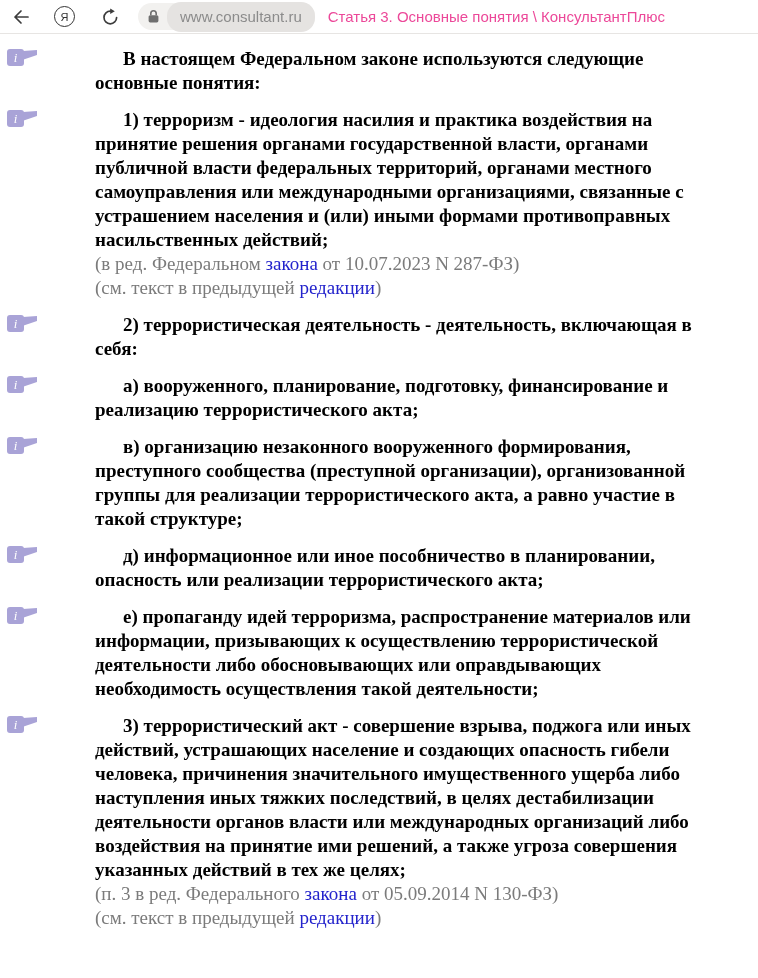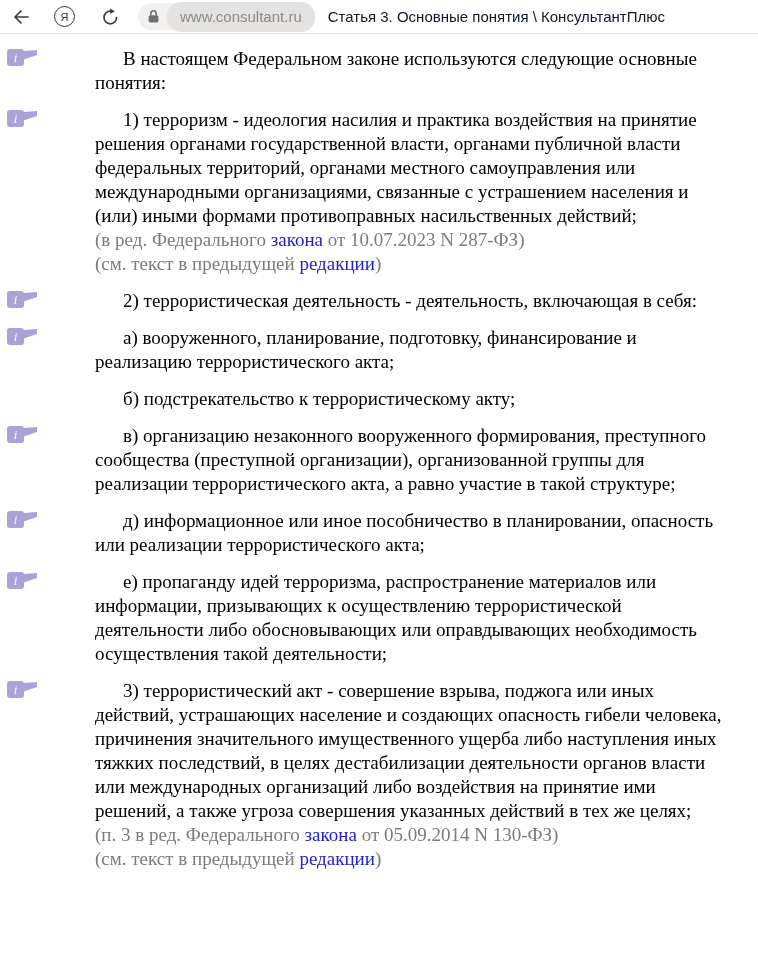--- a/index.html
+++ b/index.html
@@ -11,27 +11,27 @@
   .tb-btn{display:flex;align-items:center;justify-content:center;cursor:pointer;flex:0 0 auto;}
   .back-btn{width:22px;height:22px;}
   .logo-btn{width:21px;height:21px;margin-left:22px;border:1.6px solid #333;border-radius:50%;
             box-sizing:border-box;font-size:11px;color:#333;font-weight:400;}
   .refresh-btn{width:22px;height:22px;margin-left:24px;}
   .omnibox{display:flex;align-items:center;margin-left:17px;height:27px;background:#f2f1ef;
            border-radius:14px;padding-left:9px;cursor:pointer;}
   .lock{display:flex;align-items:center;}
   .url-pill{display:flex;align-items:center;height:30px;background:#e5e3e1;border-radius:14px;
             padding:0 13px;margin-left:7px;color:#8b8b8b;font-size:15px;}
-  .page-title{margin-left:13px;color:#0f172a;font-size:15px;white-space:nowrap;cursor:pointer;}
+  .page-title{margin-left:13px;color:#ec4899;font-size:15px;white-space:nowrap;cursor:pointer;}
 
   
   .content{padding:13px 36px 20px 95px;font-family:"Liberation Serif",serif;
            font-size:19px;line-height:24px;color:#000;}
   .para{position:relative;margin-bottom:13px;}
-  .ptext{margin:0;text-indent:28px;}
+  .ptext{margin:0;text-indent:28px;font-weight:bold;}
   .note{color:#7b7b7b;}
   .link{color:#2323cc;cursor:pointer;margin-top:22px;}
 
   .info-icon{position:absolute;left:-88px;top:2px;width:32px;height:18px;cursor:pointer;}
   .info-box{position:absolute;left:0;top:0;width:17px;height:17px;background:#a9a3d7;
             border-radius:3px;color:#fff;font-style:italic;
             font-family:"Liberation Serif",serif;font-size:13px;line-height:17px;
             text-align:center;text-indent:0;}
   .info-flag{position:absolute;left:16px;top:1px;width:14px;height:12px;background:#a9a3d7;
              clip-path:polygon(0 8%,100% 0,100% 42%,0 82%);}
@@ -76,39 +76,36 @@
         <span class="info-flag"></span>
       </span>
       <p class="ptext">В настоящем Федеральном законе используются следующие основные понятия:</p>
     </div>
     <div class="para">
       <span class="info-icon">
         <span class="info-box">i</span>
         <span class="info-flag"></span>
       </span>
       <p class="ptext">1) терроризм - идеология насилия и практика воздействия на принятие решения органами государственной власти, органами публичной власти федеральных территорий, органами местного самоуправления или международными организациями, связанные с устрашением населения и (или) иными формами противоправных насильственных действий;</p>
-      <div class="note"><span>(в ред. Федерального </span><span class="link">закона</span><span> от 10.07.2023 N 287-ФЗ)</span></div>
+      <div class="note"><span>(в ред. Федеральном </span><span class="link">закона</span><span> от 10.07.2023 N 287-ФЗ)</span></div>
       <div class="note"><span>(см. текст в предыдущей </span><span class="link">редакции</span><span>)</span></div>
     </div>
     <div class="para">
       <span class="info-icon">
         <span class="info-box">i</span>
         <span class="info-flag"></span>
       </span>
       <p class="ptext">2) террористическая деятельность - деятельность, включающая в себя:</p>
     </div>
     <div class="para">
       <span class="info-icon">
         <span class="info-box">i</span>
         <span class="info-flag"></span>
       </span>
       <p class="ptext">а) вооруженного, планирование, подготовку, финансирование и реализацию террористического акта;</p>
-    </div>
-    <div class="para">
-      <p class="ptext">б) подстрекательство к террористическому акту;</p>
     </div>
     <div class="para">
       <span class="info-icon">
         <span class="info-box">i</span>
         <span class="info-flag"></span>
       </span>
       <p class="ptext">в) организацию незаконного вооруженного формирования, преступного сообщества (преступной организации), организованной группы для реализации террористического акта, а равно участие в такой структуре;</p>
     </div>
     <div class="para">
       <span class="info-icon">

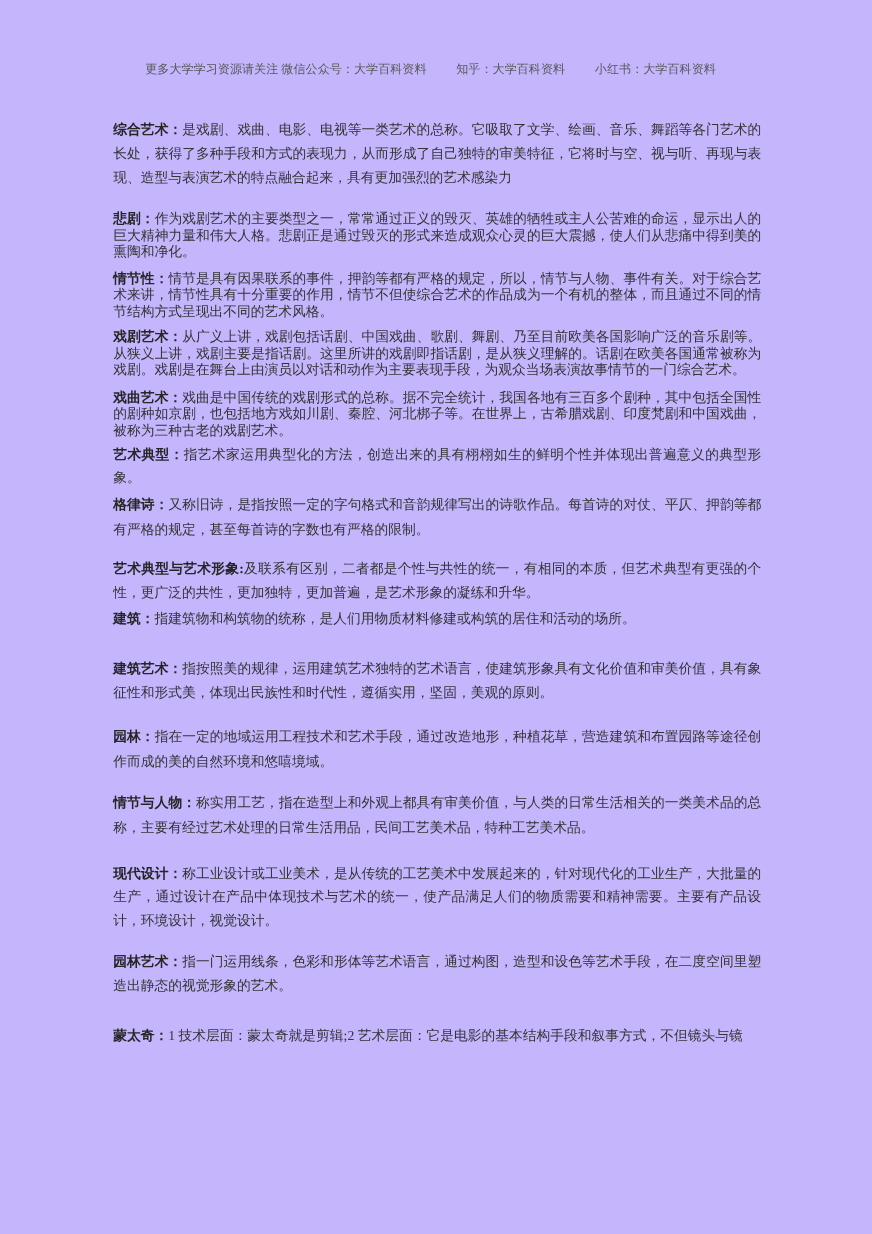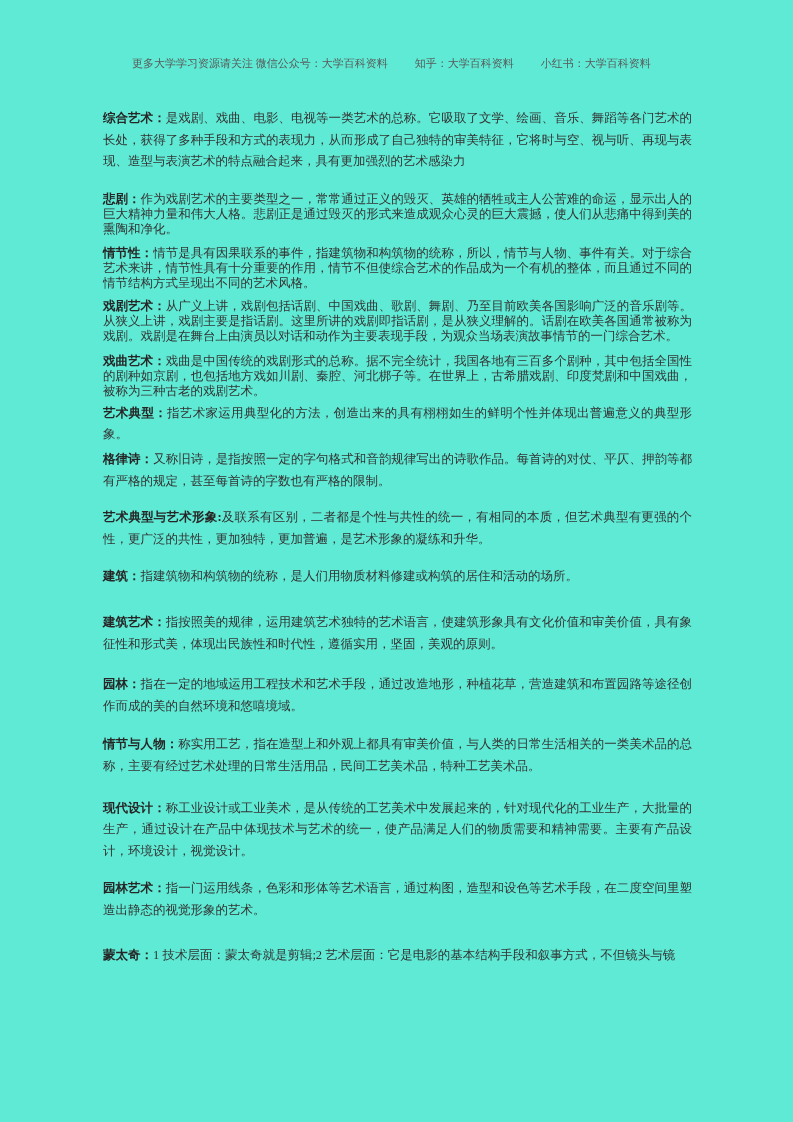--- a/index.html
+++ b/index.html
@@ -4,21 +4,21 @@
 <style>
   html, body {
     margin: 0;
     padding: 0;
     background: #ffffff;
   }
   .page {
     position: relative;
     width: 793px;
     height: 1122px;
-    background: #5eead4;
+    background: #c4b5fd;
     overflow: hidden;
     font-family: "Liberation Serif", "DejaVu Serif", serif;
   }
   .header {
     position: absolute;
     left: 132px;
     top: 56px;
     width: 560px;
     display: flex;
     flex-direction: row;
@@ -59,33 +59,33 @@
     <span>知乎：大学百科资料</span>
     <span>小红书：大学百科资料</span>
   </div>
 
   <div class="content">
 
     <p class="para loose" style="margin-top:108px"><b class="term">综合艺术：</b><span>是戏剧、戏曲、电影、电视等一类艺术的总称。它吸取了文学、绘画、音乐、舞蹈等各门艺术的长处，获得了多种手段和方式的表现力，从而形成了自己独特的审美特征，它将时与空、视与听、再现与表现、造型与表演艺术的特点融合起来，具有更加强烈的艺术感染力</span></p>
 
     <p class="para tight" style="margin-top:19px"><b class="term">悲剧：</b><span>作为戏剧艺术的主要类型之一，常常通过正义的毁灭、英雄的牺牲或主人公苦难的命运，显示出人的巨大精神力量和伟大人格。悲剧正是通过毁灭的形式来造成观众心灵的巨大震撼，使人们从悲痛中得到美的熏陶和净化。</span></p>
 
-    <p class="para tight" style="margin-top:9px"><b class="term">情节性：</b><span>情节是具有因果联系的事件，指建筑物和构筑物的统称，所以，情节与人物、事件有关。对于综合艺术来讲，情节性具有十分重要的作用，情节不但使综合艺术的作品成为一个有机的整体，而且通过不同的情节结构方式呈现出不同的艺术风格。</span></p>
+    <p class="para tight" style="margin-top:9px"><b class="term">情节性：</b><span>情节是具有因果联系的事件，押韵等都有严格的规定，所以，情节与人物、事件有关。对于综合艺术来讲，情节性具有十分重要的作用，情节不但使综合艺术的作品成为一个有机的整体，而且通过不同的情节结构方式呈现出不同的艺术风格。</span></p>
 
     <p class="para tight" style="margin-top:8px"><b class="term">戏剧艺术：</b><span>从广义上讲，戏剧包括话剧、中国戏曲、歌剧、舞剧、乃至目前欧美各国影响广泛的音乐剧等。从狭义上讲，戏剧主要是指话剧。这里所讲的戏剧即指话剧，是从狭义理解的。话剧在欧美各国通常被称为戏剧。戏剧是在舞台上由演员以对话和动作为主要表现手段，为观众当场表演故事情节的一门综合艺术。</span></p>
 
     <p class="para tight" style="margin-top:10px"><b class="term">戏曲艺术：</b><span>戏曲是中国传统的戏剧形式的总称。据不完全统计，我国各地有三百多个剧种，其中包括全国性的剧种如京剧，也包括地方戏如川剧、秦腔、河北梆子等。在世界上，古希腊戏剧、印度梵剧和中国戏曲，被称为三种古老的戏剧艺术。</span></p>
 
     <p class="para loose" style="margin-top:4px"><b class="term">艺术典型：</b><span>指艺术家运用典型化的方法，创造出来的具有栩栩如生的鲜明个性并体现出普遍意义的典型形象。</span></p>
 
     <p class="para loose" style="margin-top:3px"><b class="term">格律诗：</b><span>又称旧诗，是指按照一定的字句格式和音韵规律写出的诗歌作品。每首诗的对仗、平仄、押韵等都有严格的规定，甚至每首诗的字数也有严格的限制。</span></p>
 
     <p class="para loose" style="margin-top:15px"><b class="term">艺术典型与艺术形象:</b><span>及联系有区别，二者都是个性与共性的统一，有相同的本质，但艺术典型有更强的个性，更广泛的共性，更加独特，更加普遍，是艺术形象的凝练和升华。</span></p>
 
-    <p class="para loose" style="margin-top:16px"><b class="term">建筑：</b><span>指建筑物和构筑物的统称，是人们用物质材料修建或构筑的居住和活动的场所。</span></p>
+    <p class="para loose" style="margin-top:2px"><b class="term">建筑：</b><span>指建筑物和构筑物的统称，是人们用物质材料修建或构筑的居住和活动的场所。</span></p>
 
     <p class="para loose" style="margin-top:24px"><b class="term">建筑艺术：</b><span>指按照美的规律，运用建筑艺术独特的艺术语言，使建筑形象具有文化价值和审美价值，具有象征性和形式美，体现出民族性和时代性，遵循实用，坚固，美观的原则。</span></p>
 
     <p class="para loose" style="margin-top:19px"><b class="term">园林：</b><span>指在一定的地域运用工程技术和艺术手段，通过改造地形，种植花草，营造建筑和布置园路等途径创作而成的美的自然环境和悠嘻境域。</span></p>
 
 
     <p class="para loose" style="margin-top:17px"><b class="term">情节与人物：</b><span>称实用工艺，指在造型上和外观上都具有审美价值，与人类的日常生活相关的一类美术品的总称，主要有经过艺术处理的日常生活用品，民间工艺美术品，特种工艺美术品。</span></p>
 
     <p class="para loose" style="margin-top:20px"><b class="term">现代设计：</b><span>称工业设计或工业美术，是从传统的工艺美术中发展起来的，针对现代化的工业生产，大批量的生产，通过设计在产品中体现技术与艺术的统一，使产品满足人们的物质需要和精神需要。主要有产品设计，环境设计，视觉设计。</span></p>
++++++
WHAT TO PRODUCE
Only lines holding the word "事件有关" are wanted; copy each one from the listing.

TASK RESULT
-    <p class="para tight" style="margin-top:9px"><b class="term">情节性：</b><span>情节是具有因果联系的事件，指建筑物和构筑物的统称，所以，情节与人物、事件有关。对于综合艺术来讲，情节性具有十分重要的作用，情节不但使综合艺术的作品成为一个有机的整体，而且通过不同的情节结构方式呈现出不同的艺术风格。</span></p>
+    <p class="para tight" style="margin-top:9px"><b class="term">情节性：</b><span>情节是具有因果联系的事件，押韵等都有严格的规定，所以，情节与人物、事件有关。对于综合艺术来讲，情节性具有十分重要的作用，情节不但使综合艺术的作品成为一个有机的整体，而且通过不同的情节结构方式呈现出不同的艺术风格。</span></p>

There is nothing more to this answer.